A: Look at finding them the safest role on site – where they do not have to interact with other people and if that is just not possible then consider whether this is an acceptable risk level. For instance, if they are living in a house where everyone has returned to work then there is just as much risk of catching the virus at home than at work and so the risk is no different when at work – unless they are working in for example testing COVID-19 patients or nursing COVID-19 patients. If it is not an acceptable risk then consider furloughing them or offering unpaid leave.

Q: What if the employee is frightened of travelling on public transport?

A: Look at making adjustments to their start and finish times to avoid busy times and offer face masks. If they still do not want to come in then look at unpaid leave or using holiday. For those who are pregnant or vulnerable perhaps also offer to pay for them to park close to the office.

Q: What if an employee has been abroad during furlough and is now wanting to return?

A: Further enquiry should be made of where they have been and what they have been doing since they returned. If government advice is that they should self isolate when returning from that part of the world then they can be put on SSP for two weeks and the employer can reclaim it. However, if there is no such advice the employee will argue they are ready and able to start work and are not ill, showing symptoms or in a house where there are those with symptoms and so should be allowed back or paid. However, consider furloughing them for a three-week period and allowing them back after that time if they are symptom free and no-one in their household has symptoms and perhaps even consider a COVID-19 test now that these have been opened up to everyone over the age of five.

Q: The media is talking a lot about employees being protected on the grounds of health and safety if they refuse to come back – is this right?

A: This is a reference to s. 44 and 100 of the Employment Rights Act 1996 which creates a right not to be subjected to a detriment or dismissed for those employees (not workers) who:

‘in circumstances of danger which the employee reasonably believed to be serious and imminent … left (or proposed to leave) or (while the danger persisted) refused to return to his place of work or any dangerous part of his place of work’

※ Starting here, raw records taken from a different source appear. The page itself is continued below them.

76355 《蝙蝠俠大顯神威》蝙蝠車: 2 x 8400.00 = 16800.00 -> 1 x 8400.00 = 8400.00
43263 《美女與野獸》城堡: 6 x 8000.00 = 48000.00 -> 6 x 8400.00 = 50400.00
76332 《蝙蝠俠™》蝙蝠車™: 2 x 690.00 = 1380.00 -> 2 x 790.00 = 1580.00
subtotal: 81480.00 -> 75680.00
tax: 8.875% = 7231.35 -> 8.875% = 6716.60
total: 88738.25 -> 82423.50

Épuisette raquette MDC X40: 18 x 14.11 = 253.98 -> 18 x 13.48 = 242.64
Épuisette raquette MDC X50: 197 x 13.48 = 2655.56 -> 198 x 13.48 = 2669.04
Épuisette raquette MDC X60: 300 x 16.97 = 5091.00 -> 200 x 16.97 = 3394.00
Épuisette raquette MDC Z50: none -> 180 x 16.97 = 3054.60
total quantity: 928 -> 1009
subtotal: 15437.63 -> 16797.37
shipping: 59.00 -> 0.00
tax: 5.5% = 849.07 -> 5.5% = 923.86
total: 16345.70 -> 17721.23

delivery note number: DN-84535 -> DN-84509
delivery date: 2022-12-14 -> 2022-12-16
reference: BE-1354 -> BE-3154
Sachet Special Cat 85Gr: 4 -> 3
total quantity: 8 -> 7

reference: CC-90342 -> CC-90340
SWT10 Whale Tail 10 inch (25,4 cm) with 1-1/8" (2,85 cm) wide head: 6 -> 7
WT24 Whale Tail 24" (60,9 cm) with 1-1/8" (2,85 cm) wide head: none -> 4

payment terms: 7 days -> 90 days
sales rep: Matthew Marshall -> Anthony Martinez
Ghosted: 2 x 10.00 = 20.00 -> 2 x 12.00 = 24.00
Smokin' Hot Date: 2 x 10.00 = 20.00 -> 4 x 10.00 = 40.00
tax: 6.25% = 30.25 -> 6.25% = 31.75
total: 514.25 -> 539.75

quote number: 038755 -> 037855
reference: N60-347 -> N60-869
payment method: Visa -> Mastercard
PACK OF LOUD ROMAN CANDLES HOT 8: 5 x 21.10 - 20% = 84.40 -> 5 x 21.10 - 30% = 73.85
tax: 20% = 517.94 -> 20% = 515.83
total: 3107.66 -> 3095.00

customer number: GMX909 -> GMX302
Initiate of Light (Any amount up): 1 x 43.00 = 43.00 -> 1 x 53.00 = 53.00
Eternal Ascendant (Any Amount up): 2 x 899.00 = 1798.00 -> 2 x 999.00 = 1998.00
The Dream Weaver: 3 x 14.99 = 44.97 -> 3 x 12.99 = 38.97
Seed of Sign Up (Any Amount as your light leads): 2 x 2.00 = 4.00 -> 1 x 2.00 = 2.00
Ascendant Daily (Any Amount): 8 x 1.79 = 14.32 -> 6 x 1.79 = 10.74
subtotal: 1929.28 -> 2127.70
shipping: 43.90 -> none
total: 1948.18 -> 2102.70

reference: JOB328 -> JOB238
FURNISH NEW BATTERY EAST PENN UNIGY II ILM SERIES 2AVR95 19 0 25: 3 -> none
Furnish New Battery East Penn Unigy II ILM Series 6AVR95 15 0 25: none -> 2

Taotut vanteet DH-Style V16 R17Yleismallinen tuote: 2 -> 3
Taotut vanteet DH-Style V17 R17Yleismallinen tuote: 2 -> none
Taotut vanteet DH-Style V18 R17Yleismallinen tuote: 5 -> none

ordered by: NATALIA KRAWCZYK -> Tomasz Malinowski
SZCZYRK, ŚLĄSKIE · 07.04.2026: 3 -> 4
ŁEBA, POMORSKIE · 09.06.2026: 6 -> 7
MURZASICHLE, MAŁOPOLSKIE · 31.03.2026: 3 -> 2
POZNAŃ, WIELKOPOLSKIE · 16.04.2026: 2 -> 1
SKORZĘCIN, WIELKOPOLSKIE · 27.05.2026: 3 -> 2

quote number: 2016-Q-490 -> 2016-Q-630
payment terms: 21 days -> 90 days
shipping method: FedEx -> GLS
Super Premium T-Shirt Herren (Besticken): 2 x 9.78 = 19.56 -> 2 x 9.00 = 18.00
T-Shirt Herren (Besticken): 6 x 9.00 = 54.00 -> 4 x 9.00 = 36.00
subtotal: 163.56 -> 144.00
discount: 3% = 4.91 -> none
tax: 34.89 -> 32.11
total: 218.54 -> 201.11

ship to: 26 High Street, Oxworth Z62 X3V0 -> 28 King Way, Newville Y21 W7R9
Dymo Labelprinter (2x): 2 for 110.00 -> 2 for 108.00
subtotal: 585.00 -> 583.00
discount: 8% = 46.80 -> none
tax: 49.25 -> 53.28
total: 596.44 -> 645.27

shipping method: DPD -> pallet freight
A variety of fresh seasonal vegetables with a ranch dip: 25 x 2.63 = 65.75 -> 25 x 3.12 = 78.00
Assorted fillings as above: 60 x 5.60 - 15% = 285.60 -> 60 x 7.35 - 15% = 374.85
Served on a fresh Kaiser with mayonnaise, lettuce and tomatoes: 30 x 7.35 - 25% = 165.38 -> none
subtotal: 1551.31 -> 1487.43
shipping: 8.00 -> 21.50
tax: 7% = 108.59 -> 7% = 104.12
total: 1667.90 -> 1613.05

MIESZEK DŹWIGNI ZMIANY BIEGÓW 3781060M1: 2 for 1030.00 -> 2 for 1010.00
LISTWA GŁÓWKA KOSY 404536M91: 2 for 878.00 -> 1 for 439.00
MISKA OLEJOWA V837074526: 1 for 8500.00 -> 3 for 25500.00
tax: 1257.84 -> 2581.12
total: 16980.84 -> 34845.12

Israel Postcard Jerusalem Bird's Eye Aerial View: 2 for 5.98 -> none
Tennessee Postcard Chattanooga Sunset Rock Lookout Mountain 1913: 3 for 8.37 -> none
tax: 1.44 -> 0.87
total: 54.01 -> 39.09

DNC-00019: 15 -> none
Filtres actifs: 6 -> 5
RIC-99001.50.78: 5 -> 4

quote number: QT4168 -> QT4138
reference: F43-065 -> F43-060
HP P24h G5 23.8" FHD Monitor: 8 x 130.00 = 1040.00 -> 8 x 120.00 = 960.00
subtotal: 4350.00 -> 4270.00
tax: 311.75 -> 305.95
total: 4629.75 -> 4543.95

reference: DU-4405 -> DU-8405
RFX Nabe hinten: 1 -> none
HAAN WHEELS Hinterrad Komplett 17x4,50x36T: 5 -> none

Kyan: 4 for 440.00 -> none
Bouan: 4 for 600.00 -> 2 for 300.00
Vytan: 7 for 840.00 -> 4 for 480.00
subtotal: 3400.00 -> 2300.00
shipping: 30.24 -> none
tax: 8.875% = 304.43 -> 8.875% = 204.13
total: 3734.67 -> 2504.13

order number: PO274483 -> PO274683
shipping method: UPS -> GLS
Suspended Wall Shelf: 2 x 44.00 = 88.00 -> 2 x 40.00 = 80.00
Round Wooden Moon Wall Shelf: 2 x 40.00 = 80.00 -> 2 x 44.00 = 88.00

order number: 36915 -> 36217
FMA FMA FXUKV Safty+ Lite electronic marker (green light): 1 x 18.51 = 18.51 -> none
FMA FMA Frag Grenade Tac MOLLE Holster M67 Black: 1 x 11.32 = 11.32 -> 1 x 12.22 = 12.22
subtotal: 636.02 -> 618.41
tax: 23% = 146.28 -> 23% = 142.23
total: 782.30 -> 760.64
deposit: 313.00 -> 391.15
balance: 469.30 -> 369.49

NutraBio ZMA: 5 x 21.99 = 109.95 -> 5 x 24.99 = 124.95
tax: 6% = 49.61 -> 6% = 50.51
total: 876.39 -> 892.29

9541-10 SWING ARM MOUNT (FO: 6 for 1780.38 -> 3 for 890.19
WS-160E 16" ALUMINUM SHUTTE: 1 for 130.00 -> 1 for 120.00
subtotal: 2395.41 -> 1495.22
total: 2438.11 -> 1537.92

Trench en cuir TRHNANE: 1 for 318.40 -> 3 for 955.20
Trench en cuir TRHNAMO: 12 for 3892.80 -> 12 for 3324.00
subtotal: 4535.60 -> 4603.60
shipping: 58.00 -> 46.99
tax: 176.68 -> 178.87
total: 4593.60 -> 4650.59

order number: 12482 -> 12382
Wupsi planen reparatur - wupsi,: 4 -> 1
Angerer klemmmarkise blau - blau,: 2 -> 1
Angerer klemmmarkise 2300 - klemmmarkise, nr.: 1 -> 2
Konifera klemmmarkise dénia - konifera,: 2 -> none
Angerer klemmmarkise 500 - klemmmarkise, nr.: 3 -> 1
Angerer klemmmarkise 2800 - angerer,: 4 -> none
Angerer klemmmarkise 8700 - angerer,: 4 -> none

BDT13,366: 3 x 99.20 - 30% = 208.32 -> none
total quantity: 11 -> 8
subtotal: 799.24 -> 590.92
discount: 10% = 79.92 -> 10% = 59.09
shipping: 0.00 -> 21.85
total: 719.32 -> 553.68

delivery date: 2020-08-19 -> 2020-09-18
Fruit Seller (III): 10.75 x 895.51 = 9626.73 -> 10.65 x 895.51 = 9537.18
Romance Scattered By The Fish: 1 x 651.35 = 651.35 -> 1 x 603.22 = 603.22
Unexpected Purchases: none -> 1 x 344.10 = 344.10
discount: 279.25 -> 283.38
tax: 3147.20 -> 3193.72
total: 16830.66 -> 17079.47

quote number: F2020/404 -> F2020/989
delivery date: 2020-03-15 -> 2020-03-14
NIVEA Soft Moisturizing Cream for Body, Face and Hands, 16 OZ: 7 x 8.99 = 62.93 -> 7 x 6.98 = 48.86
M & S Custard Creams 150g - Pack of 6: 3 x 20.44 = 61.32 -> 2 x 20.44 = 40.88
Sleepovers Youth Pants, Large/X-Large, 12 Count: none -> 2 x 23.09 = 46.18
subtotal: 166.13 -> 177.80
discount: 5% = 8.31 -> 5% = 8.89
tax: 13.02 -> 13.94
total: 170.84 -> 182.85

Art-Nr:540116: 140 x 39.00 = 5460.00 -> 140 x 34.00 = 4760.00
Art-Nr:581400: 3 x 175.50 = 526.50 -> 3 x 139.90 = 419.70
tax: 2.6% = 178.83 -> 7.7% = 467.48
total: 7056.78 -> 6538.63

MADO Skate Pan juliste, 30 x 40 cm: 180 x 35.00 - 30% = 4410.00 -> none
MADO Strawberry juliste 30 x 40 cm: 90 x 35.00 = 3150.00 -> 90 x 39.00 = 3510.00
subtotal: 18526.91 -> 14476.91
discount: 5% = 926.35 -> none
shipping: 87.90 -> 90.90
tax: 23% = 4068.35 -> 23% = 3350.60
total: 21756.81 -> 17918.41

There is no qualifying period of employment to benefit from these protections and compensation for a successful claim is uncapped. Existing case law suggests that these concepts are broadly interpreted. The ‘danger’ does not have to be in the workplace itself. An employee who fears returning to work because of the need to use public transport might possibly be protected as long as it was accepted by a tribunal that the risk of contracting COVID-19 on public transport was a ‘serious and imminent danger’.

Whether an employee’s belief was ‘reasonable’ will depend on factors such as:

  • the extent to which the employer has assessed risks and followed guidance
  • whether any further safeguards such as PPE can be provided, or other mitigation measures taken
  • whether the work means that certain safeguards cannot be taken, and
  • the vulnerability of the employee

Each case will be decided on its own facts but as infection rates fall and travellers are encouraged to wear face masks on public transport then unless they are in one of the highly vulnerable groups where catching the virus may lead to hospitalisation or death, it is hard (but not impossible) to see a tribunal accepting that the employee reasonably believed there were in serious and imminent danger. To do so would make it almost impossible to get any employee back to work for the foreseeable future.

Q: Can we refuse to pay someone who refuses to return to work because they think it is not safe?

A: Yes, but as with all matters, there are risks. An employee wary of using public transport may argue that they reasonably believed they were in serious and imminent danger, especially if they are in an at-risk group, have underlying health conditions and no-one else on the public transport is wearing masks. They will argue that not being paid was a detriment under ERA, s. 44. If they resigned in response to not being paid, they could bring a constructive unfair dismissal claim under ERA, s. 100.